State encroaching on church

As you know, one of my main reasons for supporting Proposition 8, which amended the California constitution to define marriage as a relationship between one man and one woman, was because I believe that the move to redefine marriage has the potential to put the State and religious organizations — especially the Catholic church — into a head-on collision.

Liberals, when confronted with this notion, will often argue that, while the Catholic Church objects to abortion, that’s never created a constitutional crisis.  What they ignore is the fact that, while the church is not in the business of providing abortions, it is in the business of providing marriages.  It also ignores the fact that abortion is a legal right, not a constitutional one, while gay marriage proponents have been framing their issue in the opposite way:  they say gay marriage is a constitutional, rather than a mere legal right.

Keep in mind that, for Catholics, marriage isn’t just a white dress, cake and Mendelssohn’s wedding march.  Instead, it’s a sacrament.  A basic tenet of the religion is the joining of man and woman before God.  Marriage is one of the sacraments.

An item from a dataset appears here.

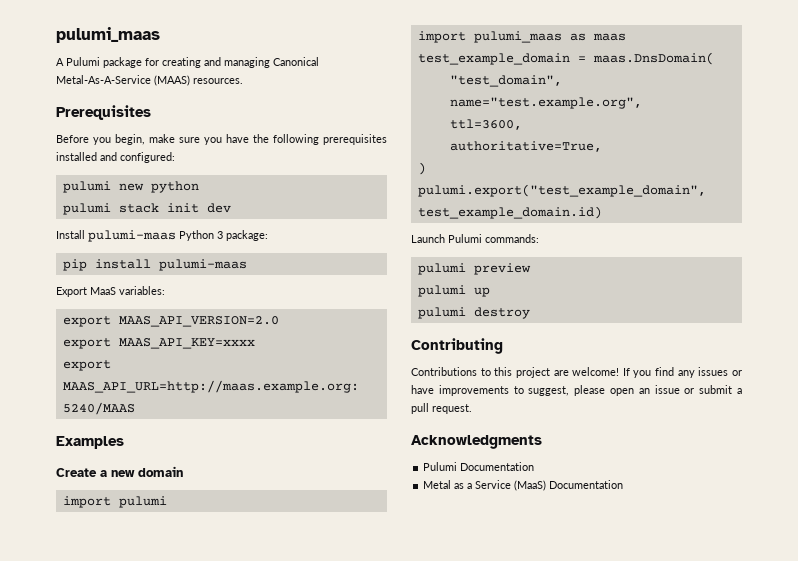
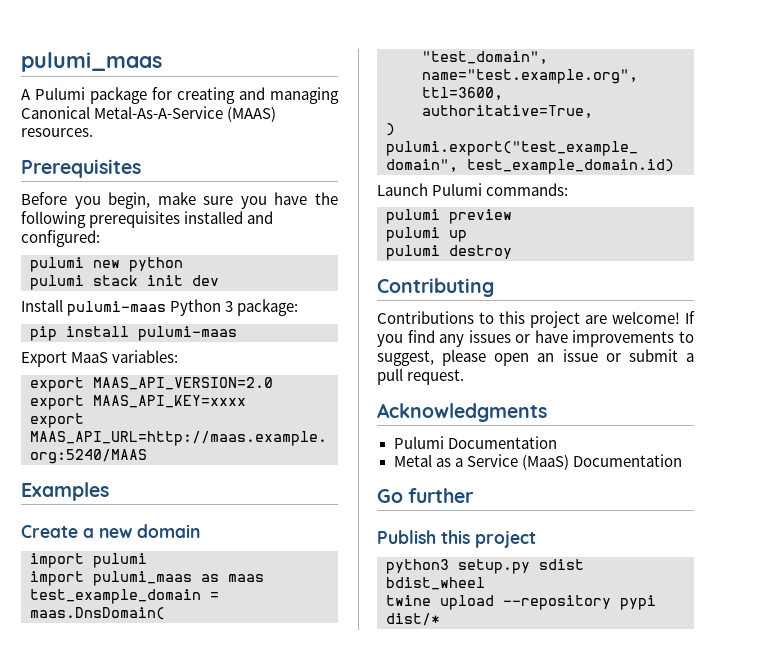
+ Go further
+ Publish this project
+ python3 setup.py sdist bdist_wheel
+ twine upload --repository pypi dist/*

So imagine this scenario:  Two men go to the local Catholic parish and demand that it marry them.  The priest, sympathetic to their love for each other, nevertheless states that he cannot, at a purely religious level, marry them.  The men turn around and sue the Church for violating their Constitutional rights.  Suddenly, the judicial system is called upon to examine doctrinal issues to determine whether they mesh with Constitutional issues.  It’s a scary scenario for anyone who takes seriously the principle that government may not interfere with religious doctrine.

Increasingly, too, that scenario is becoming less far-fetched.  In Connecticut, the legislature has before it a bill aimed specifically at the management structure of Roman Catholic parishes.  One of the legislators behind the bill admits that this is his goal:  to exert state control over Roman Catholic organizations.  His excuse is that some parishioners have been complaining that the existing parishes were so badly run that funds got stolen.  As the Captain points out, if this is true, it’s a criminal matter, and does not require state interference in church business. It’s that simple.

The legislator’s excuse is also specious because it’s also impossible to imagine that other religions (sadly) don’t also fall victim to this type of embezzlement — yet the bill targets only Roman Catholics.  I wonder if this narrow targeting has to do with the fact that the Catholic church, unlike other, more fragmented religions, remains a large, loud-voiced conservative bulwark.  Both the bill’s sponsors, incidentally — Rep. Michael Lawlor and Sen.  Andrew McDonald — are Democrats.